HomeNewsAnalysisReport Tackles Challenge of Mexico Vigilante Groups
ANALYSIS

Report Tackles Challenge of Mexico Vigilante Groups

MEXICO / 10 JUN 2013 BY PATRICK CORCORAN EN

A new report examines the causes and likely effects of the wave of vigilante groups popping up in Mexico, faulting the government of Enrique Peña Nieto for failing to cobble together a workable response.

The report comes from International Crisis Group (ICG), a high-profile global NGO that just recently began researching Mexico. According to the report, the self-defense groups, which have emerged in violence-addled states with increasing frequency over the past year, represent a significant complication to an already challenging climate. As the authors explain in the opening paragraph: 

Some of these militias contain well-meaning citizens and have detained hundreds of suspected criminals. However, they challenge the government’s necessary monopoly on the use of force to impart justice. As the militias spread, there is also concern some are being used by criminal groups to fight their rivals and control territory. 

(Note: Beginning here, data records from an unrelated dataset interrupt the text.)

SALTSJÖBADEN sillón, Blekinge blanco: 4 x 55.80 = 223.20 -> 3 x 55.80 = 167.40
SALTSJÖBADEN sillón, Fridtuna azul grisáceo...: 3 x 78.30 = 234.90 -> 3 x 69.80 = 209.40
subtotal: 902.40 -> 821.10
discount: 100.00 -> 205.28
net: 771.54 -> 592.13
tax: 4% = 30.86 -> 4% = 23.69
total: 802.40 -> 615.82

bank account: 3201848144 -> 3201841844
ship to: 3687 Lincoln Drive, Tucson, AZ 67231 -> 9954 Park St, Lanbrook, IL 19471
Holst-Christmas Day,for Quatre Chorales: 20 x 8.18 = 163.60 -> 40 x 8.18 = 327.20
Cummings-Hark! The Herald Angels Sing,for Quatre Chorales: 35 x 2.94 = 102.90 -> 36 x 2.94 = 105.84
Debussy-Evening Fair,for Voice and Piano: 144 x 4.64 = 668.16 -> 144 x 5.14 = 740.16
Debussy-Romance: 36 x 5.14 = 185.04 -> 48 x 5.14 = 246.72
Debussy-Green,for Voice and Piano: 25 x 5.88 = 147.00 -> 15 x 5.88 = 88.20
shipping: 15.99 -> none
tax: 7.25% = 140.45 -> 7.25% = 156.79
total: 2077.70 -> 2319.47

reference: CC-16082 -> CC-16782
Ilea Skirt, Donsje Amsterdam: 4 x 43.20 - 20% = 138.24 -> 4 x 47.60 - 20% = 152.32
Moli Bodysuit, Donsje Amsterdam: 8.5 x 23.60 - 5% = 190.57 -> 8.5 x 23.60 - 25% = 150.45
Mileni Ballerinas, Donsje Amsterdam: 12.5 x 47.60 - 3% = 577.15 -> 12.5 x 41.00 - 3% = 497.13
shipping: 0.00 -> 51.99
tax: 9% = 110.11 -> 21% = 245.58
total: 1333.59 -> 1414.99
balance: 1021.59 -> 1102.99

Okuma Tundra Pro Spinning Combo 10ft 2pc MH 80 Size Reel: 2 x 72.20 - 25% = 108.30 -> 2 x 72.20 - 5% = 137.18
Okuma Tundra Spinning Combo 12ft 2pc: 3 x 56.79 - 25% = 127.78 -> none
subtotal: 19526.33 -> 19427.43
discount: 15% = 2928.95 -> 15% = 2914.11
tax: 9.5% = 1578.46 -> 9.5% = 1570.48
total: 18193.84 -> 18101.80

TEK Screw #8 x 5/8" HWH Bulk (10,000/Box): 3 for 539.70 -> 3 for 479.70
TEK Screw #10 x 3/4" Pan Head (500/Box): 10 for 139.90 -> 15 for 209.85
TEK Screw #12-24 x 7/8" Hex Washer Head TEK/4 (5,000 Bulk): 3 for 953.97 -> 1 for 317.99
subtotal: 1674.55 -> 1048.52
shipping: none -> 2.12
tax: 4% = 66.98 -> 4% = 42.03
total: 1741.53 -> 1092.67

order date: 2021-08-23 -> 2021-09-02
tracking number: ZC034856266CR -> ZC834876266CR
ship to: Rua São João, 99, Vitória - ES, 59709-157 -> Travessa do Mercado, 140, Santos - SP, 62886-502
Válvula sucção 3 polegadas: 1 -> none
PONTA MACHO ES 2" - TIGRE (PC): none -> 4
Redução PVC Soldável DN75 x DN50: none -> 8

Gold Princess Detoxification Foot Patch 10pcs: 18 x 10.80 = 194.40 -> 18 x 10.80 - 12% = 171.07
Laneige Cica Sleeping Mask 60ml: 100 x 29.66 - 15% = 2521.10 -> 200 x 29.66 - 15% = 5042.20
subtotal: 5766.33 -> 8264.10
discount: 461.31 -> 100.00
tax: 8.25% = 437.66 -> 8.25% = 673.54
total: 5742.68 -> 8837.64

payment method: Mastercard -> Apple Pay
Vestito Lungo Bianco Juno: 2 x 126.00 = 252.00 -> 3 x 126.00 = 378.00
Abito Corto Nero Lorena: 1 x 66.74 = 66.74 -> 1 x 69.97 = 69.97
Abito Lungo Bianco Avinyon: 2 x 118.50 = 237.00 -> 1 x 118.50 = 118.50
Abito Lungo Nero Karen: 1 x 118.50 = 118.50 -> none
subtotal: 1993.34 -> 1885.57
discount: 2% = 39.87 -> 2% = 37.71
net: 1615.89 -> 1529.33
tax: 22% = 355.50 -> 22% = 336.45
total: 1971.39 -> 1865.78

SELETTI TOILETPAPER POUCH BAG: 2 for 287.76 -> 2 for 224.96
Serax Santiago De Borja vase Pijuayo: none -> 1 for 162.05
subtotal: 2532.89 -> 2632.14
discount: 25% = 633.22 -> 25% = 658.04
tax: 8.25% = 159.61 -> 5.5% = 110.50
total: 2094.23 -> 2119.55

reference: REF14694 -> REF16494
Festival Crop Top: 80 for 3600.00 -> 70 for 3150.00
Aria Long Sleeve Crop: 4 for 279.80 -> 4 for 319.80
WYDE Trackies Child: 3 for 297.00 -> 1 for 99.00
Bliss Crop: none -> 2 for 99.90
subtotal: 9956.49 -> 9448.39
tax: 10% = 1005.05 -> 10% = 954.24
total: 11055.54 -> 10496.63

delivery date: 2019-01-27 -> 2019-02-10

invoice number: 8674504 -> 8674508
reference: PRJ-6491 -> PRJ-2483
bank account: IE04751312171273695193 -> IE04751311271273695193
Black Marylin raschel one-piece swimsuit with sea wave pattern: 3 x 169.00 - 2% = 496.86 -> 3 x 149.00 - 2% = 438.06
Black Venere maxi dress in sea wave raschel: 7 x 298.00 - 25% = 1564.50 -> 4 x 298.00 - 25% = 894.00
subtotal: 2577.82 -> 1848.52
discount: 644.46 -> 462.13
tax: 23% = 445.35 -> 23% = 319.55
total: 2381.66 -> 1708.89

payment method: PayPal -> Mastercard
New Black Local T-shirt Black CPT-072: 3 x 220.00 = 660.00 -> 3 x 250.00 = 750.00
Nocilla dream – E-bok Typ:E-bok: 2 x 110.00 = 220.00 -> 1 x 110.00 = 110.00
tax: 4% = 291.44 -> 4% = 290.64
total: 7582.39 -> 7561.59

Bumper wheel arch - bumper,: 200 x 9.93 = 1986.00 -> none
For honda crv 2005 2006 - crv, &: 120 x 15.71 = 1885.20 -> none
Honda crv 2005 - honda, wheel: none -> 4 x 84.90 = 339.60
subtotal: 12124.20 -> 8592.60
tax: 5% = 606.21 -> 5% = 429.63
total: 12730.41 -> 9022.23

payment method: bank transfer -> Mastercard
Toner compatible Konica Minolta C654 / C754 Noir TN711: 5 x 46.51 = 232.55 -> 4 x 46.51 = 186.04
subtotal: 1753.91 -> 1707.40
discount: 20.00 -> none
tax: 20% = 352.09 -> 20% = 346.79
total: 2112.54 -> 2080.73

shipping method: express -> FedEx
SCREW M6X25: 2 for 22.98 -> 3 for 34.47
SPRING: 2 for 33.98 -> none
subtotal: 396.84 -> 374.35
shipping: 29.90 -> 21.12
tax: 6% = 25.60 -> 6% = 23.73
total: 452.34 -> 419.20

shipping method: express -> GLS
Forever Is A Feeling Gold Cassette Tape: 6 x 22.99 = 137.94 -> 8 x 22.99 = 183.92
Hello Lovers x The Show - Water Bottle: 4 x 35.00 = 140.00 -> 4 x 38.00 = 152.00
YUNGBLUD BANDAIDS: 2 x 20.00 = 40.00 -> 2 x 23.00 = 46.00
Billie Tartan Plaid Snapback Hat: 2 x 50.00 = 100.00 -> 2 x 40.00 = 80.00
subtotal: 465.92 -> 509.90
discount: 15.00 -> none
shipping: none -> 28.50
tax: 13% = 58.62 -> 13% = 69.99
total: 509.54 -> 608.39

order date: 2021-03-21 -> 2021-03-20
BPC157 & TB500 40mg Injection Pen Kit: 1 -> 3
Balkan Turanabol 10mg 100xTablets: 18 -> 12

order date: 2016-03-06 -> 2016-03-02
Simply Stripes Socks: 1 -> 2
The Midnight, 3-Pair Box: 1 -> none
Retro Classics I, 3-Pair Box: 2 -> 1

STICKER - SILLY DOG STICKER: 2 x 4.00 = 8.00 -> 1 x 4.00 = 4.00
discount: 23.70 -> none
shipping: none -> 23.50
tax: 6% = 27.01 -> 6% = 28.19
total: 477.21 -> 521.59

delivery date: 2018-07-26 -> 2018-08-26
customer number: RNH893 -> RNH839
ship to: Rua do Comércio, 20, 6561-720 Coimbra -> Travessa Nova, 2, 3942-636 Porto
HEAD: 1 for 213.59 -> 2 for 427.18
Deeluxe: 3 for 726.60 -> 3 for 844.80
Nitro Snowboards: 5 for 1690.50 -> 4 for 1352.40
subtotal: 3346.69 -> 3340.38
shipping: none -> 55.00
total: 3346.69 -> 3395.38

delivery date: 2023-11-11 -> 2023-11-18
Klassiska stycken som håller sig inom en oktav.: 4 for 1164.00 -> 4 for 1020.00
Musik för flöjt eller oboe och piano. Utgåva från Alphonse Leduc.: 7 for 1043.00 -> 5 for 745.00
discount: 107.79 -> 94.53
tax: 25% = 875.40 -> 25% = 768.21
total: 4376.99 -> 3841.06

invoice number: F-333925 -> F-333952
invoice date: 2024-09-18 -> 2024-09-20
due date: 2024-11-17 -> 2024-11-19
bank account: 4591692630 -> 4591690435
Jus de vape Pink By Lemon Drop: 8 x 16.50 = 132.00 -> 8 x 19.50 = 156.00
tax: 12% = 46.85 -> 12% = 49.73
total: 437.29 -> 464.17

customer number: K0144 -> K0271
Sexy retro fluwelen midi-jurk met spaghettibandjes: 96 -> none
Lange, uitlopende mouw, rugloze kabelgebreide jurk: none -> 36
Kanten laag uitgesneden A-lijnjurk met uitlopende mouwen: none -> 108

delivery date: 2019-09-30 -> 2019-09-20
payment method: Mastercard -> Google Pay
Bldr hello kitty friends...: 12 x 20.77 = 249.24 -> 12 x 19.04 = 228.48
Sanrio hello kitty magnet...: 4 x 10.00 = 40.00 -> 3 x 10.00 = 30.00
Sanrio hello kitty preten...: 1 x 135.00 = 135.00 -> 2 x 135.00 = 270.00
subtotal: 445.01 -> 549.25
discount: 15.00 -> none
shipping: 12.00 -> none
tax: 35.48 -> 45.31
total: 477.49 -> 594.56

As InSight Crime and others have noted, the vigilante groups began operating in Cheran, Michoacan, where they sought to rein in illegal logging by the Familia Michoacana. However, they have since emerged, typically in opposition to the dominant local drug group, in cities across Michoacan and Guerrero, two southern coastal states that serve key functions to northward trafficking. The vigilantes have adopted a variety of tactics in chasing out the local criminal organizations, from arresting suspects to threatening police suspected of corruption to forcing local youths linked to mafia groups to clean the town plaza.

InSight Crime Analysis

In its report, ICG notes that the emergence of these self-defense groups ultimately stems from a basic failure of the Mexican state over the past several years: it has lost the monopoly over the use of violence, and as a result, it is no longer able to guarantee a reasonable expectation of security among its citizens. This is evidenced in tens of thousands of murders, in the dropping levels of support for the federal government, and now in the steady growth of such extra-legal organizations.

The growth of vigilante groups complicates a security situation that is already very fraught in Guerrero (home of the nation’s deadliest city, Acapulco) and Michoacan. Should they emerge throughout the country, the state could be further marginalized, and Mexico's attempts to recover some sense of the pre-Calderon peace will be that much harder. However, because their upgrowth stems from such a basic failure of government, it is hard to treat the groups as just another organization operating outside the law and crack down accordingly. Furthermore, there exists some claim to the self-defense groups' legitimacy. As ICG points out, Article 2 of the Constitution guarantees autonomy and self determination for indigenous communities, as many of those in Guerrero and Michoacan are.

That is likely a large reason why the government’s response to the groups has been so uneven. Guerrero’s government has taken steps to legalize the groups and bring them inside the formal governing structure, while in Michoacan, the governor was recently quoted as saying that the self-defense groups are “fading away." The government's reaction, incidentally, mimics the response of the criminal gangs. They too have adopted a variety of techniques in dealing with the new players, from ignoring them and tarring them as puppets of rival criminal organizations, to attacking them and initiating PR campaigns against them.

The longer the vigilantes operate on Mexican soil, the deeper the toehold they will have established within the local underworld, especially if new groups continue to pop up. This would essentially create a new class of stakeholders with a potentially very different set of interests, and could complicate attempts at pacification. Such an issue is especially important in Guerrero, where the already massive number of criminal groups has confounded different security plans.

ICG points out that Michoacan and Guerrero have long histories of social upheaval, which helps explain why the self-defense groups have emerged with greatest frequency in this region, even as the violence has raged more intensely in other areas, such as northern Mexico. Ultimately, this is encouraging in terms of efforts to contain the self-defense groups, as much of Mexico -- including the ever-turbulent border region -- has seen a far more muted version of these social conflicts.